---
title: Gemma-3-4B-PT Full-Model Reasoning Research
emoji: 🧠
colorFrom: blue
colorTo: green
sdk: docker
pinned: false
short_description: Researching multimodal SFT logic on Gemma-3-4B-PT
hf_oauth: true
hf_oauth_expiration_minutes: 36000
hf_oauth_scopes:
 - read-repos
 - write-repos
 - manage-repos
 - inference-api
 - read-billing
tags:
 - autotrain
 - gemma
 - multimodal
 - reasoning
 - sft
---

# 🎯 Project Objective: Improving Multimodal Logic in Gemma 3

This Space is dedicated to an educational research project focused on **Full-Model Supervised Fine-Tuning (SFT)** of the `google/gemma-3-4b-pt` architecture. 

The goal is to move beyond standard Low-Rank Adaptation (LoRA) to observe how full-parameter updates affect the model's ability to handle complex chain-of-thought reasoning across multimodal inputs.

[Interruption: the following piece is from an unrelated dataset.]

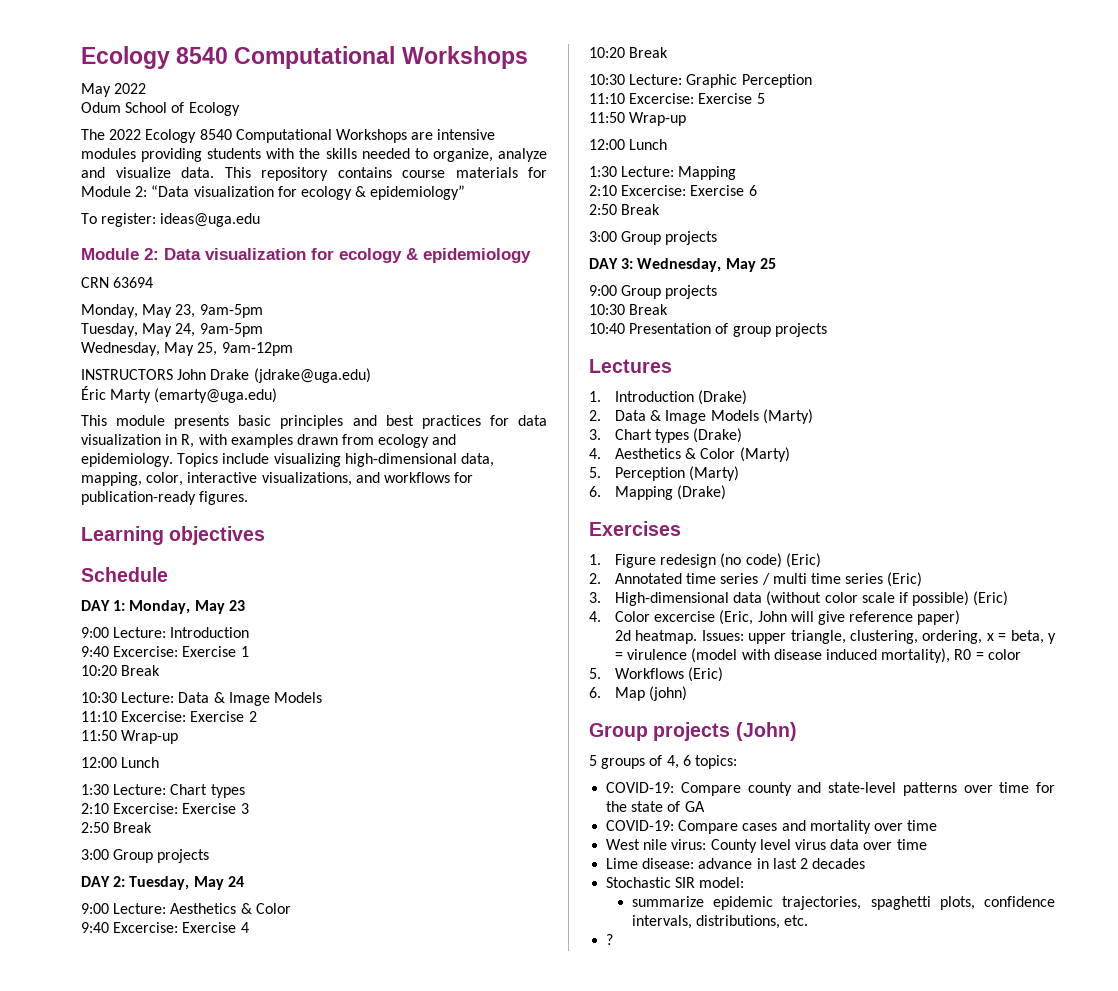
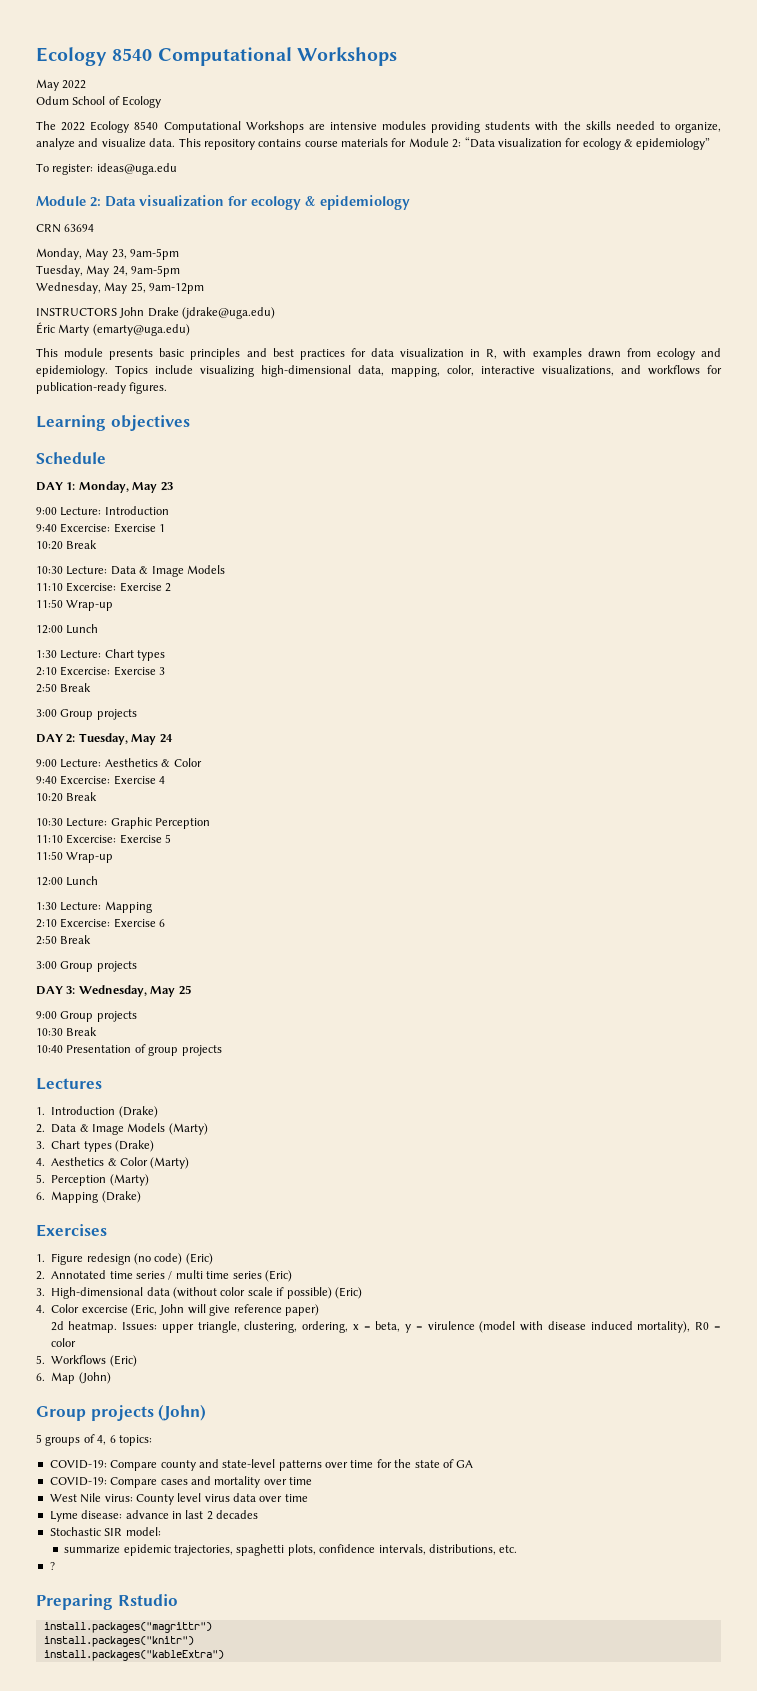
[649,686,688,701] (john) -> [78,1372,111,1384] (John)
[643,839,668,850] nile -> [80,1493,102,1503] Nile
[606,858,639,869] Lime -> [49,1511,78,1522] Lyme
(614, 939) none -> [36,1594,178,1610] [43,1622,212,1633] [43,1636,194,1647] [43,1650,224,1661] // Preparing Rstudio // install.packages("magrittr") // install.packages("knitr") // install.packages("kableExtra")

## 🛠️ Hardware Requirements & Grant Justification
NVIDIA L40S

Because Gemma 3 is a multimodal model, the vision-language alignment layers and the full-parameter gradient states require the **48GB VRAM capacity of the L40S**. This high memory ceiling is essential for maintaining stability during the SFT process and preventing OOM (Out of Memory) errors when calculating multimodal attention gradients at 4B scale. Using an L40S will allow for faster dataset tokenization and more efficient model sharding, significantly reducing the total grant time used.

## 🧪 Methodology
- **Training Type:** Full-Model SFT (Supervised Fine-Tuning)
- **Precision:** `FP8` with `adamw_bnb_8bit` optimizer and `Unsloth`
- **Data:** Curated reasoning dataset formatted in ChatML for logical consistency.

## 🤝 Community Commitment
As per the grant request, once training is finalized:
1. The **full model weights** will be pushed to the Hub.
2. Training logs (Loss curves/Perplexity) will be made public.
3. **The Space will be manually reverted to the Free CPU tier to release resources back to the community.**

# 📜 Docs & Citation

Official Documentation: [AutoTrain Docs](https://huggingface.co/docs/autotrain)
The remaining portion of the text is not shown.